Vingt minutes plus tard, Adamsberg sortait de Paris par l’autoroute de l’Ouest, le commandant assis à sa droite, s’éventant avec une carte de France, Mo plié dans le coffre, installé avec un coussin sous la tête.
Après trois quarts d’heure de route, le commissaire appela Émeri.
— Je pars seulement maintenant, lui dit-il. Ne m’attends pas avant deux heures.
— Content de t’accueillir. Le fils de pute de Lisieux est dans une colère noire.

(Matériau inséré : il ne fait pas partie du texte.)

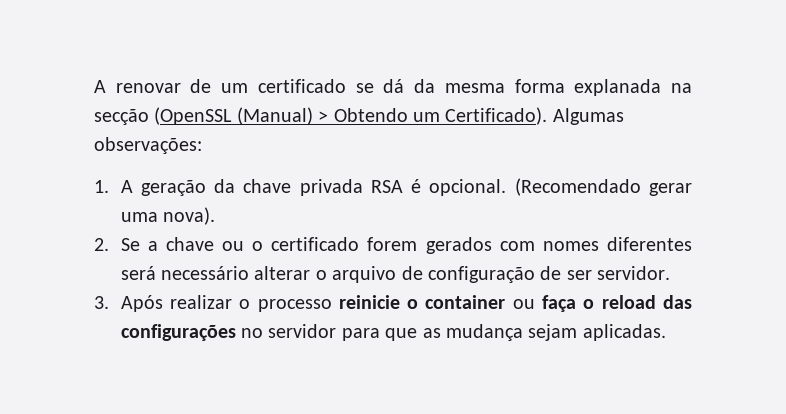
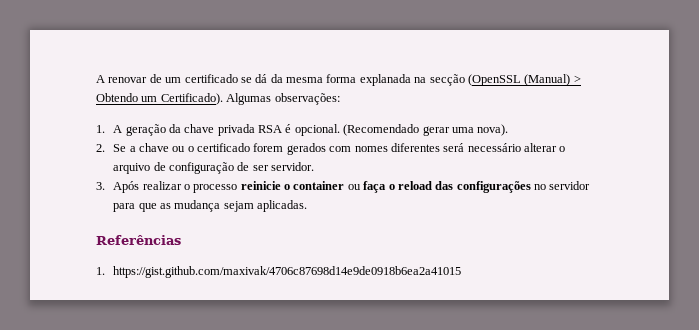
+ Referências
+ 1. https://gist.github.com/maxivak/4706c87698d14e9de0918b6ea2a41015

— Je pense réinstaller dans l’auberge de Léo. Tu y vois un inconvénient ?
— Aucun.
— Très bien, je la préviendrai.
— Elle ne t’entendra pas.
— Je la préviendrai quand même.
Adamsberg rempocha l’appareil et appuya sur l’accélérateur.
— C’est nécessaire d’aller si vite ? demanda Danglard. Nous ne sommes pas à une demi-heure près.
— On va vite parce qu’il fait chaud.
— Pourquoi avez-vous menti à Émeri sur notre heure d’arrivée ?
— Ne posez pas trop de questions, commandant.